Attention shifts in the final chapter to the use of the “rhetoric of archaeology as a sort of period grammar” (200) in the areas of political, aesthetic, and social renewal. The examination here is restricted to specific examples, such as the liberal “nationalization of the past” and the use of the patrimoine as a “partisan weapon” (202). Archaeology’s provision of self-serving bourgeois models for the arts (as evident in Prince Napoleon’s Parisian Pompeian mansion), and Michelet’s populist metaphor of the French people as regenerative barbarians are also discussed. Picking up Michelet’s theme, Blix turns in conclusion to the topos of the volcano in explaining the breaking up of the romantic notion of archaeology toward the end of the 19th century. The revolutions of 1830 and 1848, and especially the Paris Commune in 1871, undermined the belief in a utopian archive and eroded the archaeological myth of Pompeii by foregrounding the existence of “an alien force that cannot be temporalized, humanized, or molded,” a darkness that “abolishes identity and negates the logic of history” (234). Fin de siècle French society came to realize that it was literally “dancing on a volcano” (230).

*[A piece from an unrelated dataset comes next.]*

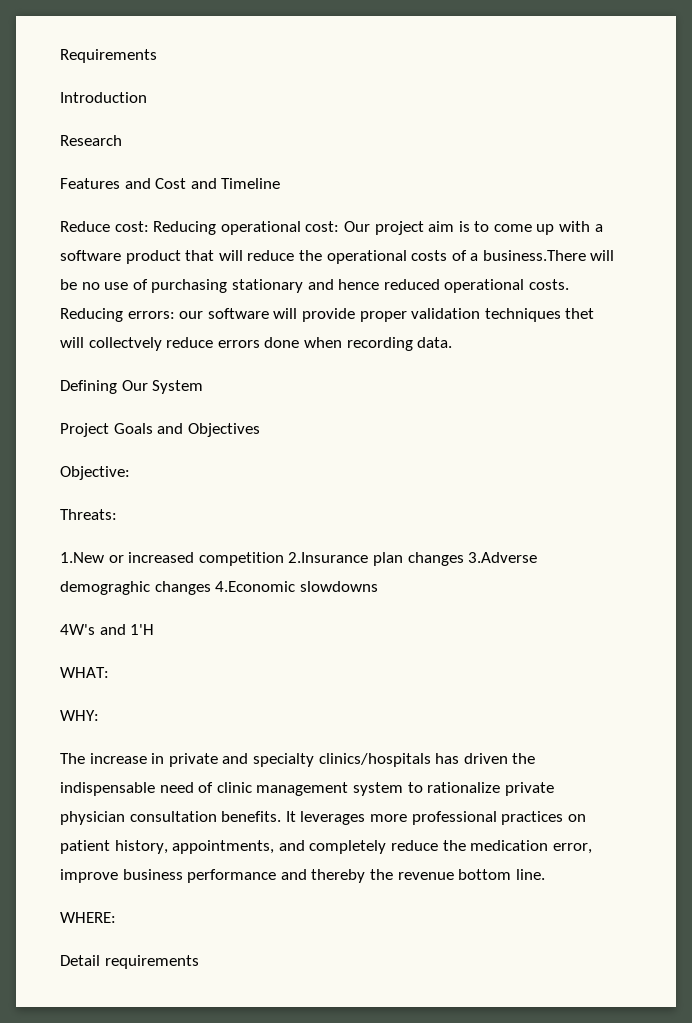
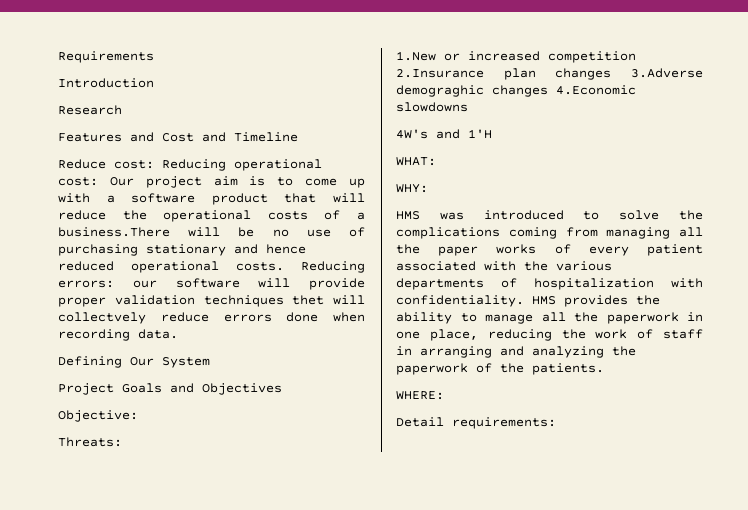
[60,753,536,767] [60,782,554,796] [60,811,586,825] [60,840,592,854] [60,869,545,883] The increase in private and specialty clinics/hospitals has driven the indispensable need of clinic management system to rationalize private physician consultation benefits. It leverages more professional practices on patient history, appointments, and completely reduce the medication error, improve business performance and thereby the revenue bottom line. -> [396,210,703,220] [396,227,703,239] [396,244,703,256] [396,261,612,271] [396,278,703,290] [396,295,660,307] [396,312,703,324] [396,329,703,341] [396,346,636,358] [396,363,604,375] HMS was introduced to solve the complications coming from managing all the paper works of every patient associated with the various departments of hospitalization with confidentiality. HMS provides the ability to manage all the paperwork in one place, reducing the work of staff in arranging and analyzing the paperwork of the patients.
[104,955,199,969] requirements -> [452,417,556,429] requirements:

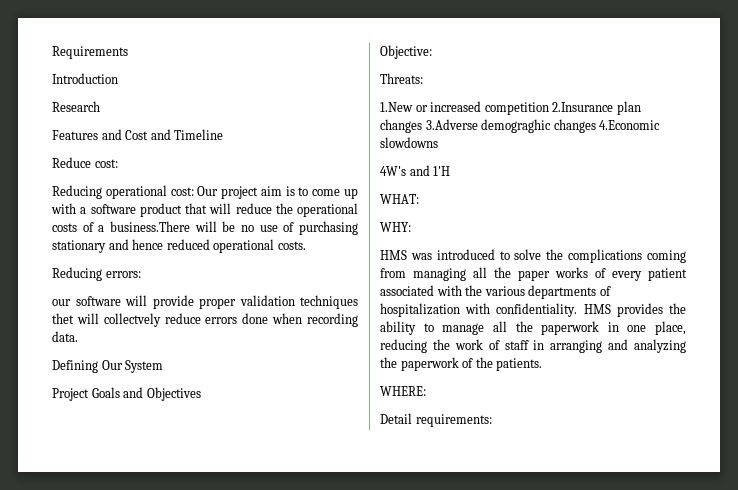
(154, 164) none -> (118, 163) //
(284, 266) none -> (306, 245) //
(114, 284) none -> (141, 274) //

Because of the volume’s literary focus, several major figures, such as Guizot and Arcisse de Caumont, remain on the sidelines, and some important aspects of the development of French archaeology are neglected. The first of these is the structuring role of the state, largely at the instigation of Guizot, using his unique position under the July Monarchy to stage-manage the politics of heritage. Also discussed too briefly in Blix’s account is the role of the several national and many local societies savants that grew up from the 1830s onward. Though no doubt motivated in part by romantic historicism, the archaeological research conducted or published by these bodies—the members of which were as often as not bourgeois, conservative, and Catholic—was in practice what might be termed “neo-antiquarian.” The importance of the work at Alasia and Bibracte subscribed by Napoleon III as signaling the start of full-scale protohistoric and Gallo-Roman excavation is also slighted. In addition, except for passing mentions of the Napoleonic Egyptian expedition, or of Khorsabad, Nineveh, and Petra, the scope of the volume—when not Parisian—is limited to metropolitan France. There is no mention of French North Africa, where the continued impetus of Pompeii as exemplar motivated the unearthing of entire urban centers, such as Tipasa or Timgad. These comments are minor, however, and it must be said that if a complete account of the development of archaeology in 19th-century France is yet to be written, Blix’s work has done much to lay the foundations.